Why invest off-shore?
The reasons to diversify have been explained elsewhere on this site. For a New Zealand investor it's the international investments which dragged returns down between 2000 to 2003. So why invest in international markets?
A large part of was the strengthening of the New Zealand dollar against other world currencies. Economists are predicting a 11-drop in our exchange rate against the US dollar over the next 12 months. Also don't forget the period between April 2000 and March 2003 was the worst performing period for international equities since 1929 to 1934. New Zealand and Australian equities performed relatively well during 2000 to 2003.
The hoax in May 2005 of 'foot and mouth' on Waiheke Island, New Zealand should serve as a warning. Economically it is predicted it would have cost $6 billion in the first year, $12 billion in the second year. New Zealand is very vulnerable to any disease such as foot and mouth crippling the image of New Zealand as 'clean and green' which would affect tourism and the meat and dairy industries.

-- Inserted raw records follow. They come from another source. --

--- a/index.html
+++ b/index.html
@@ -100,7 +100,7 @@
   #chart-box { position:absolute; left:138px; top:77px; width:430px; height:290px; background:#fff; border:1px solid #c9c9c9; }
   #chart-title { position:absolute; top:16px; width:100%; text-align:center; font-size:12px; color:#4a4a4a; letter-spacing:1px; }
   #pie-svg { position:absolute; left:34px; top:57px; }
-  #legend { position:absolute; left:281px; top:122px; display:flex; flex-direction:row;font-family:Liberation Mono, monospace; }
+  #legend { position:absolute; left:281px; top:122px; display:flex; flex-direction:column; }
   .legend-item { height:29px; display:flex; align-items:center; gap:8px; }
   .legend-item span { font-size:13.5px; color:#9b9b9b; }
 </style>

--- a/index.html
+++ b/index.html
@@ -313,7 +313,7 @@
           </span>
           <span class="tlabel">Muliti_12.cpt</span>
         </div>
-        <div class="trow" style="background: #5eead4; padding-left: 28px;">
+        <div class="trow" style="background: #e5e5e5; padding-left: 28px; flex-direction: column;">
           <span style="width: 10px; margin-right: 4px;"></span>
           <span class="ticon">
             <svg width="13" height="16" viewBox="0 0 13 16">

New Zealand is in an earthquake and volcanic zone belt. We were given a warning in 1996 with the volcanic eruption of Mt Ruapehu, but this was fairly remote being in the centre of the North Island. What would have been the impact on the economy if it had been in Auckland? What about a major earthquake in Wellington?

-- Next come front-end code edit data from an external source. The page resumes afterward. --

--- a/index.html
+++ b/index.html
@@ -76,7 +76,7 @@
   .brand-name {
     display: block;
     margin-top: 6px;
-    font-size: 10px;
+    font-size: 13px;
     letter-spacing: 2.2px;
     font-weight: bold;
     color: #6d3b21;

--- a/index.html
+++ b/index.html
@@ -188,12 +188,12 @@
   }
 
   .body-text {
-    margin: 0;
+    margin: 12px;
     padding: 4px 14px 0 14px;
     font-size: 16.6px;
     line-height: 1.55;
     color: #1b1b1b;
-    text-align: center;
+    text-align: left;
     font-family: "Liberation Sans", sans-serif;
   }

This is why the Earthquake Commission, which would help to pay for rebuilding after a major earthquake keeps its $3.3 billion in assets invested overseas and partly why the $6 billion Cullen New Zealand Superannuation Fund, designed to help pay for NZ super, invests 75% of its money overseas.
By investing off-shore you also get exposure to markets not well supported locally such as mining, finance, software and pharmaceuticals.